I suspect though, since my full workout takes about an hour, I’m burning some fat. 🙂Report
morat20,
Weightlifting is predominantly anerobic, which is good for building white muscle mass, not so good for burning fat.
(Although everyone who wants to shill for building white muscle will say “you burn more at rest later!”)
For weight loss, you’re aiming for something like 60% of your max heart rate (low and slow, if you work out too hard, you’re doing something that you can’t sustain for long periods of time), and keep it for an hour to an hour and a half.
(and I had to look up what an elliptical was).Report
Ellipticals are fun. A bit of an adjustment (they don’t use your leg muscles quite like treadmills do), and the ones I use adapt the resistance to keep your heart rate in the target zone. So no zooming along at a low heart rate (a problem if you’re setting your resistance yourself — some people have it way to low and zoom at high speed and aren’t really working anything out), it makes you work for it. 🙂
I get to my target rate (140) quickly and stay between 140 and 150 for most of the time.
I’m aiming for 25 minutes as my first goal. Once I hit 30 minutes, I’ll have to alter some things, as I’ll be at the gym longer than I want to be.Report
@kim
I have the cardio capacity to do that. I could grind myself into dust. I could also add in some low intensity running to the tune of 10 miles a week.
The thing is that the body will adapt to that added cardio and it’s may not be as much of a fat burner as people think. Depends how and depends when.
As it is, I can jack my heart rate up weightlifting, and even though it’s predominantly anaerobic, the intensity of effort I use combined with the short rest periods does the intended effect. I remember nearly puking several times when first starting out but not any longer 😀Report
Oh yeah. I do cardio and then move onto the machines, with little break between machines.

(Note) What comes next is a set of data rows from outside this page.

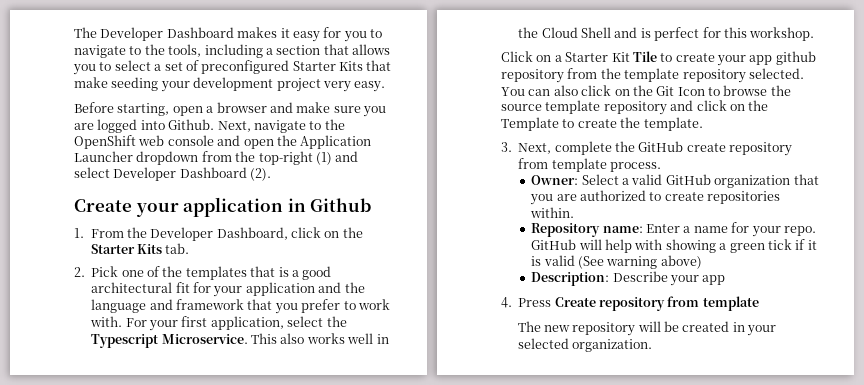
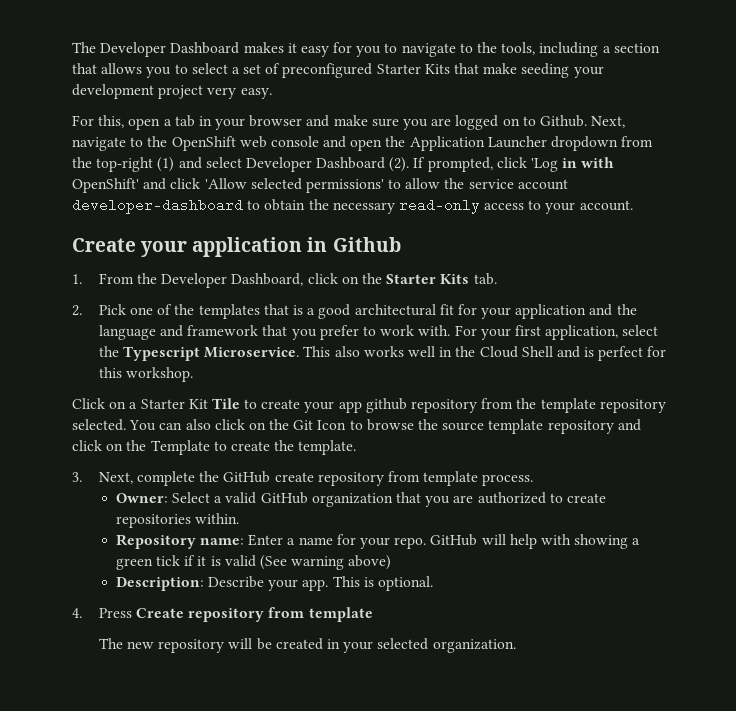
[74,102,214,116] Before starting, open a -> [72,115,246,130] For this, open a tab in your
[140,120,165,130] into -> [502,116,536,126] on to
(272, 174) none -> [413,157,615,172] [72,178,568,193] [72,198,633,214] If prompted, click 'Log in with OpenShift' and click 'Allow selected permissions' to allow the service account developer-dashboard to obtain the necessary read-only access to your account.
[702,275,726,285] app -> [302,576,434,591] app. This is optional.

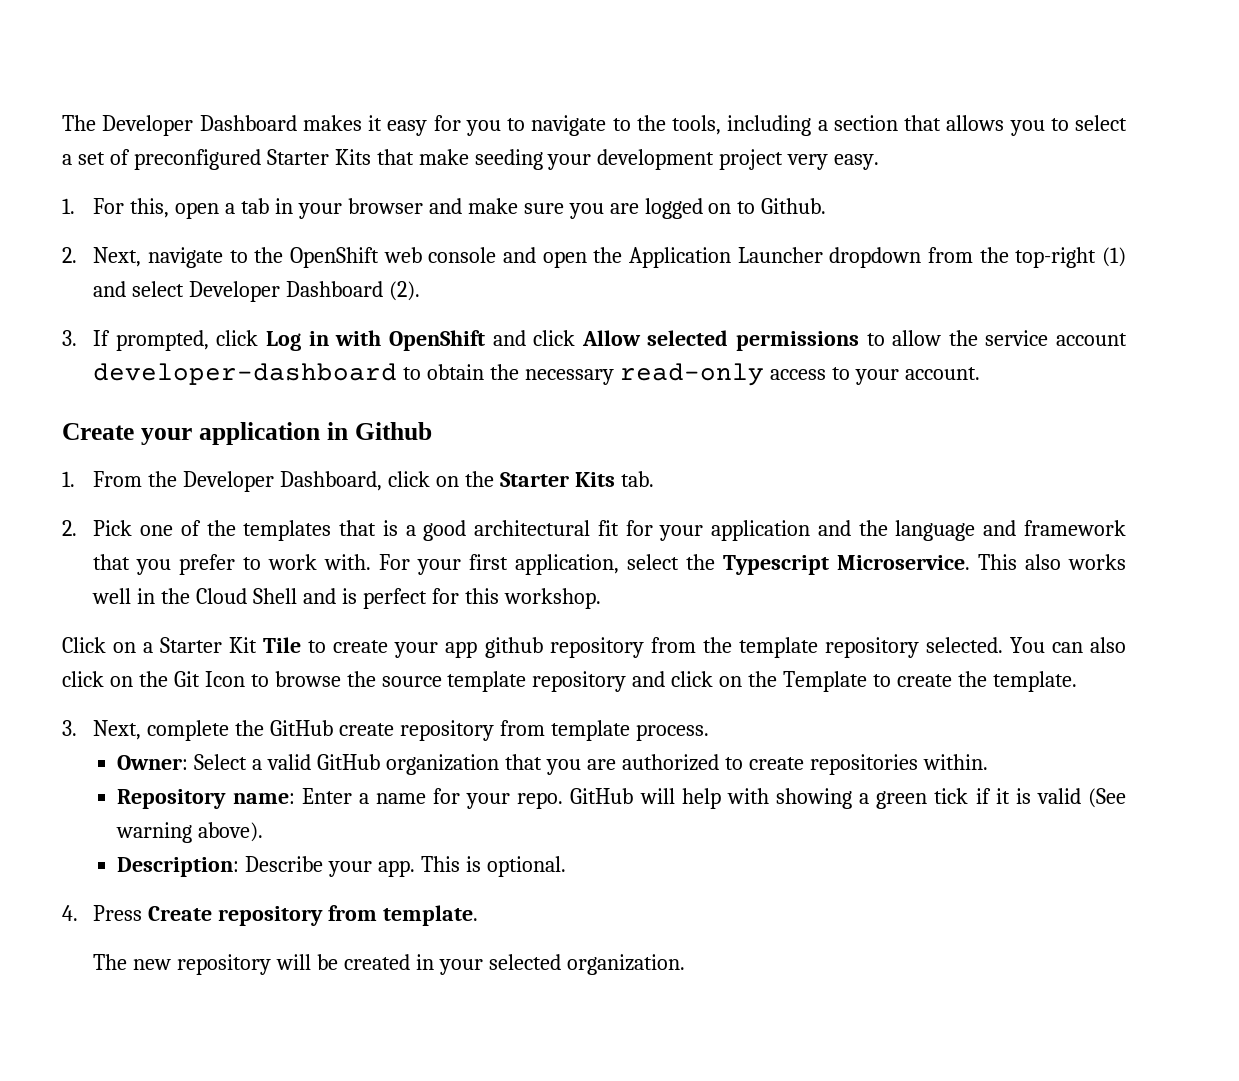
(272, 93) none -> [62,198,75,214] 1.
(587, 121) none -> [62,247,77,263] // 2.
(410, 164) none -> [62,330,77,346] // 3.
[531,158,559,172] 'Log -> [266,331,302,351] Log
[72,178,384,193] OpenShift' and click 'Allow selected permissions' -> [388,330,859,351] OpenShift and click Allow selected permissions
[348,555,392,570] above) -> [198,822,264,842] above).
[308,607,373,622] template -> [383,905,479,926] template.

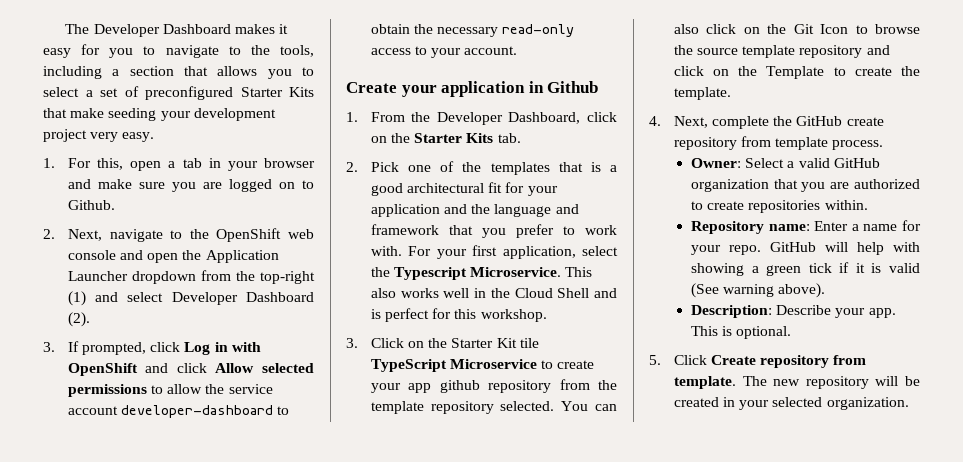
(601, 598) none -> [346,338,358,348] 3.
[143,642,154,653] a -> [428,338,448,348] the
[263,637,302,653] Tile -> [519,338,539,348] [370,359,538,372] tile TypeScript Microservice
[62,720,77,736] 3. -> [649,116,661,126] 4.
[62,905,143,921] 4. Press -> [649,355,707,365] 5. Click
(479, 915) // -> (736, 382) none

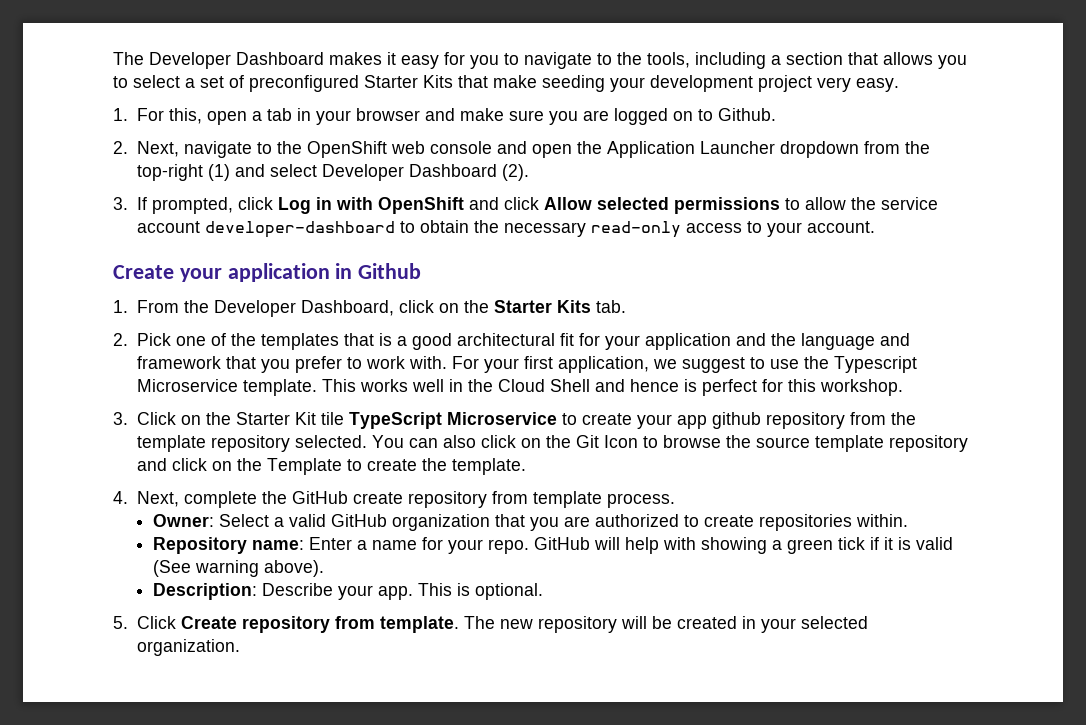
[582,246,618,256] [370,267,593,280] [370,288,396,298] select the Typescript Microservice. This also -> [652,356,917,373] [136,379,356,396] we suggest to use the Typescript Microservice template. This
(617, 293) none -> [629,379,679,392] hence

My heart rate does not really go back to rest until I’m done for the day. It seems to hover in the 110 to 130 range as I’m working the machines (up when I’m lifting, down when I’m moving between them or wiping them off).

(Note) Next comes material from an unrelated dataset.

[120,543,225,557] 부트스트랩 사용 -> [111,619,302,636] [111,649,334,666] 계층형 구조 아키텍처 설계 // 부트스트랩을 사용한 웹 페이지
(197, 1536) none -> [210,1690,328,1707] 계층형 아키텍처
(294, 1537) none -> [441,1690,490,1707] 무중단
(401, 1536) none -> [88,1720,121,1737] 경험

I figure that’s burning some fat.
I weirdly got two workouts Sunday, which i’m still paying for. See — i went to the gym, did a full workout, then came home and showered. Then my son called needing help moving (something he’d said he’d had handled) so about 2 hours after finishing my workout I was hauling furniture and boxes up to a second story apartment.Report
@morat20
I owe a lot of responses over the last two posts, but I’m going to put this out here for you to try the next time you’re at a gym. You can do this with all machines, and it’s a full body workout.

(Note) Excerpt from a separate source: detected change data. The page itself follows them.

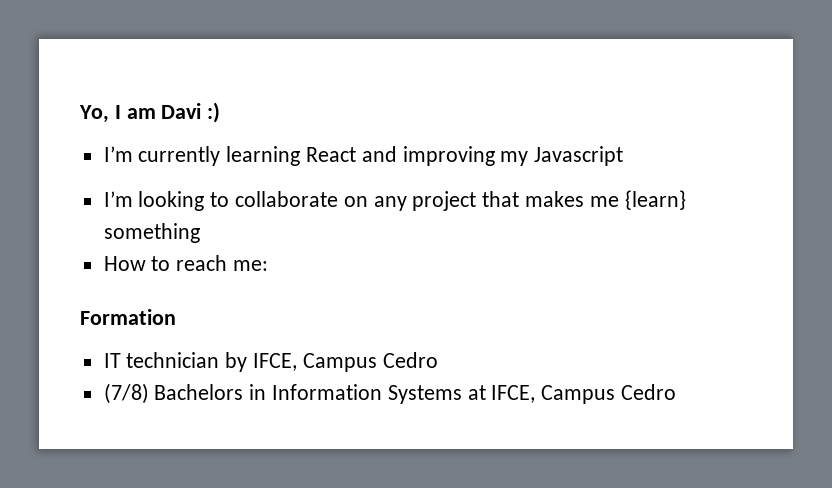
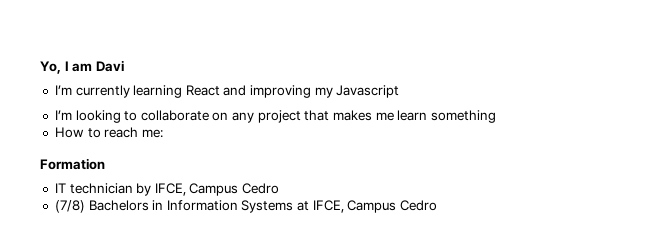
[207,102,221,123] :) -> (124, 66) none
[624,190,686,210] {learn} -> [397,110,428,121] learn

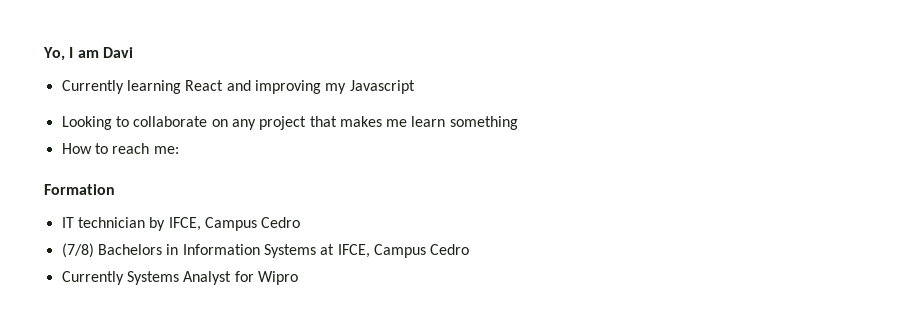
[54,85,130,98] I’m currently -> [61,80,124,94] Currently
[54,110,121,123] I’m looking -> [61,116,112,130] Looking
(438, 205) none -> [61,271,298,285] // Currently Systems Analyst for Wipro

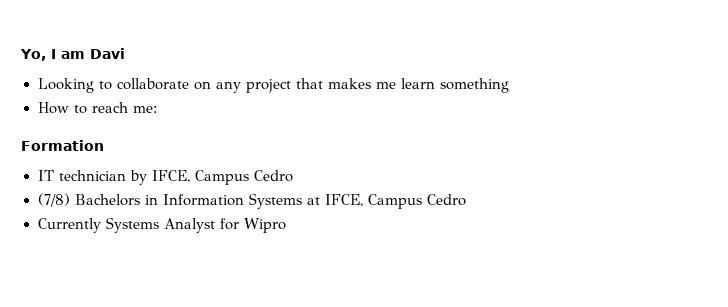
[61,80,415,94] // Currently learning React and improving my Javascript -> (125, 53) none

After a ramp up set or two (call it 40% and 70% of working weight plus or minus), do three sets of 15 reps of the following: start with 2 minutes rest and as you progress, shorten the rest to 60 seconds. I recommend dropping rest periods 10 seconds per week.
1. Hamstring curls
2. Leg press or hack squat machine
3. Chest press
4. Shoulder press
5. Lat pull downs
6. Tricep pushdowns (rope preferred)
7. Bicep curl – both arms
Slow and controlled for your reps. Keep track of your weights lifted. If you get to the last set and you still have reps left in the tank, go to failure (stop when form breaks down) and then incrementally increase weight.
You hit all the major muscle groups. You’ll get plenty of workout with the rep scheme. You can vary your rests as need be in order to get the recovery you need to push through (hell, go three minutes if you have to but shortening rests will increase capacity).
All of these can be done on machines so you don’t need to deal with free weights, and you’ll get a good workout. I’ve done something similar using free weights and machines.
Hope this helps.Report
It may take a few sessions to get the movements down and the working weights to where you want them to be but that’s ok. Spend the time getting acclimated with what you need to do and then go from there. You can get a lot of mileage out of this.Report
That’s pretty close to what I’ve been narrowing down to. There’s a few other areas I’m working on — lower back and hips, due to some inherent weakness from an old injury — that’s per a physical therapist. I did the rehab with them, but I’d like to ensure that area stays strong. And abs, because why not.
What’s “go to failure” feel like? That the bit where the muscles get all shaky and you’re pretty sure you can’t manage another one?Report
@dave-regio may disagree, but I’ve always understood failure as you literally cannot complete a movement without assistance (i.e. if you’re doing a curl your arm can’t lift above a certain point unless you push with your other hand).Report
Yep, that’s pretty much it.
Weird. I thought I posted a response comment yesterday. Not sure where it went.Report
My wife does a lot of classes, PiYo and beachbody type stuff. They all talk about diet along with exercise. None of them say weight loss can come just from exercise. They do push short term challenges to lose a certain amount of weight through a special program and modified diet more than i think is wise but the classes are very supportive and engaging apparently.
Those kind of classes work for her but you are correct about the 4th point. Lots of people don’t’ like exercise or can only do something they like for part of the year. That is a real conundrum. Exercise for 6 months per year and being fallow the rest is better than nothing but it very much limits your gains, puts you at risk for injury when it comes time to more again you end up spending months just getting back to where you ended the last season.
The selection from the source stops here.